Excerpts from a dataset >>
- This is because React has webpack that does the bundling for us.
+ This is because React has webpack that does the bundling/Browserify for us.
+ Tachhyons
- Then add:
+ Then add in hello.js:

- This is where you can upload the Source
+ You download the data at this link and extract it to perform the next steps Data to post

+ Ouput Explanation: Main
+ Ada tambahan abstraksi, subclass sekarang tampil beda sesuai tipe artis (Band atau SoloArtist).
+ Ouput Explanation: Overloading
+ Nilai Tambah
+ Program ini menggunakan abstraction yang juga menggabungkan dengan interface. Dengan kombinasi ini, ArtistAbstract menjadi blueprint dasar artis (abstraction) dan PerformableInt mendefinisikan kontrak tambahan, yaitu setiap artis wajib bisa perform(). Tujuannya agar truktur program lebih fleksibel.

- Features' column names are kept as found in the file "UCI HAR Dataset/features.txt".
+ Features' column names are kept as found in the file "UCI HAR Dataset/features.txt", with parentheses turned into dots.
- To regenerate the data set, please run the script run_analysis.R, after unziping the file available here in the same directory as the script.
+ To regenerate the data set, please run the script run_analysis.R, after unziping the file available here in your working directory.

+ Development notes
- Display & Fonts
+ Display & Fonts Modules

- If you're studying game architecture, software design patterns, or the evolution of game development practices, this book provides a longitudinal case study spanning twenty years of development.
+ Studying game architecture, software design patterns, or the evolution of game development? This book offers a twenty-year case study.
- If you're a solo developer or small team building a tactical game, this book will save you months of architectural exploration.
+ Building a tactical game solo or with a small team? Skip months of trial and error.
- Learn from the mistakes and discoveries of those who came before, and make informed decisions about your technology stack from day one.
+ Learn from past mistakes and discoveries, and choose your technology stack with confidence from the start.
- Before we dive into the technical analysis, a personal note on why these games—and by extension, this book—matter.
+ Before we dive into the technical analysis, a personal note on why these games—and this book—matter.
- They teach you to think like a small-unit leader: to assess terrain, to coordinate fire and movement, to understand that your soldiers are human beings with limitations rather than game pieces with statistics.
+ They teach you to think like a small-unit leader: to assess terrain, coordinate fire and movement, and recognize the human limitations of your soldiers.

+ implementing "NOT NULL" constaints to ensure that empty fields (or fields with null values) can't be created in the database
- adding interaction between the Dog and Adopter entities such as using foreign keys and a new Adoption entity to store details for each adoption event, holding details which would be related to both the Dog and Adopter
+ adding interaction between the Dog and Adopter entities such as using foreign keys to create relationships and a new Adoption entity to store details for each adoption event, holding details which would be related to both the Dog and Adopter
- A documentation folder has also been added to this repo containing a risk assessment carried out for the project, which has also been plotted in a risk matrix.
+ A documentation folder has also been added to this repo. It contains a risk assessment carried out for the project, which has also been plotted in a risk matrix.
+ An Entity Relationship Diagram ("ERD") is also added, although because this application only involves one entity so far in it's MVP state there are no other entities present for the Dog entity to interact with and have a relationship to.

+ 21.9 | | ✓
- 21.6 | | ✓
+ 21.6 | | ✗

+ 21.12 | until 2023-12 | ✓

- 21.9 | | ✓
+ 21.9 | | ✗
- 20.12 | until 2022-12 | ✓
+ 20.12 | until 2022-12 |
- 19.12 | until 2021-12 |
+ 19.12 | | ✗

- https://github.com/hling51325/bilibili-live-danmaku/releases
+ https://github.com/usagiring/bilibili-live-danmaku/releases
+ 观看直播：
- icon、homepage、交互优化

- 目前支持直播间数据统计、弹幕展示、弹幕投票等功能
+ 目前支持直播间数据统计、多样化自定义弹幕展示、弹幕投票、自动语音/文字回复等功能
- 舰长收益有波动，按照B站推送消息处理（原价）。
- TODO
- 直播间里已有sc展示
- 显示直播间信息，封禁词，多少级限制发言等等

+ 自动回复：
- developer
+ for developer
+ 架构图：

Aim of the task >> Reproduce each record exactly, leaving nothing out.

Response to this task >>
- This is because React has webpack that does the bundling for us.
+ This is because React has webpack that does the bundling/Browserify for us.
+ Tachhyons
- Then add:
+ Then add in hello.js:

- This is where you can upload the Source
+ You download the data at this link and extract it to perform the next steps Data to post

+ Ouput Explanation: Main
+ Ada tambahan abstraksi, subclass sekarang tampil beda sesuai tipe artis (Band atau SoloArtist).
+ Ouput Explanation: Overloading
+ Nilai Tambah
+ Program ini menggunakan abstraction yang juga menggabungkan dengan interface. Dengan kombinasi ini, ArtistAbstract menjadi blueprint dasar artis (abstraction) dan PerformableInt mendefinisikan kontrak tambahan, yaitu setiap artis wajib bisa perform(). Tujuannya agar truktur program lebih fleksibel.

- Features' column names are kept as found in the file "UCI HAR Dataset/features.txt".
+ Features' column names are kept as found in the file "UCI HAR Dataset/features.txt", with parentheses turned into dots.
- To regenerate the data set, please run the script run_analysis.R, after unziping the file available here in the same directory as the script.
+ To regenerate the data set, please run the script run_analysis.R, after unziping the file available here in your working directory.

+ Development notes
- Display & Fonts
+ Display & Fonts Modules

- If you're studying game architecture, software design patterns, or the evolution of game development practices, this book provides a longitudinal case study spanning twenty years of development.
+ Studying game architecture, software design patterns, or the evolution of game development? This book offers a twenty-year case study.
- If you're a solo developer or small team building a tactical game, this book will save you months of architectural exploration.
+ Building a tactical game solo or with a small team? Skip months of trial and error.
- Learn from the mistakes and discoveries of those who came before, and make informed decisions about your technology stack from day one.
+ Learn from past mistakes and discoveries, and choose your technology stack with confidence from the start.
- Before we dive into the technical analysis, a personal note on why these games—and by extension, this book—matter.
+ Before we dive into the technical analysis, a personal note on why these games—and this book—matter.
- They teach you to think like a small-unit leader: to assess terrain, to coordinate fire and movement, to understand that your soldiers are human beings with limitations rather than game pieces with statistics.
+ They teach you to think like a small-unit leader: to assess terrain, coordinate fire and movement, and recognize the human limitations of your soldiers.

+ implementing "NOT NULL" constaints to ensure that empty fields (or fields with null values) can't be created in the database
- adding interaction between the Dog and Adopter entities such as using foreign keys and a new Adoption entity to store details for each adoption event, holding details which would be related to both the Dog and Adopter
+ adding interaction between the Dog and Adopter entities such as using foreign keys to create relationships and a new Adoption entity to store details for each adoption event, holding details which would be related to both the Dog and Adopter
- A documentation folder has also been added to this repo containing a risk assessment carried out for the project, which has also been plotted in a risk matrix.
+ A documentation folder has also been added to this repo. It contains a risk assessment carried out for the project, which has also been plotted in a risk matrix.
+ An Entity Relationship Diagram ("ERD") is also added, although because this application only involves one entity so far in it's MVP state there are no other entities present for the Dog entity to interact with and have a relationship to.

+ 21.9 | | ✓
- 21.6 | | ✓
+ 21.6 | | ✗

+ 21.12 | until 2023-12 | ✓

- 21.9 | | ✓
+ 21.9 | | ✗
- 20.12 | until 2022-12 | ✓
+ 20.12 | until 2022-12 |
- 19.12 | until 2021-12 |
+ 19.12 | | ✗

- https://github.com/hling51325/bilibili-live-danmaku/releases
+ https://github.com/usagiring/bilibili-live-danmaku/releases
+ 观看直播：
- icon、homepage、交互优化

- 目前支持直播间数据统计、弹幕展示、弹幕投票等功能
+ 目前支持直播间数据统计、多样化自定义弹幕展示、弹幕投票、自动语音/文字回复等功能
- 舰长收益有波动，按照B站推送消息处理（原价）。
- TODO
- 直播间里已有sc展示
- 显示直播间信息，封禁词，多少级限制发言等等

+ 自动回复：
- developer
+ for developer
+ 架构图：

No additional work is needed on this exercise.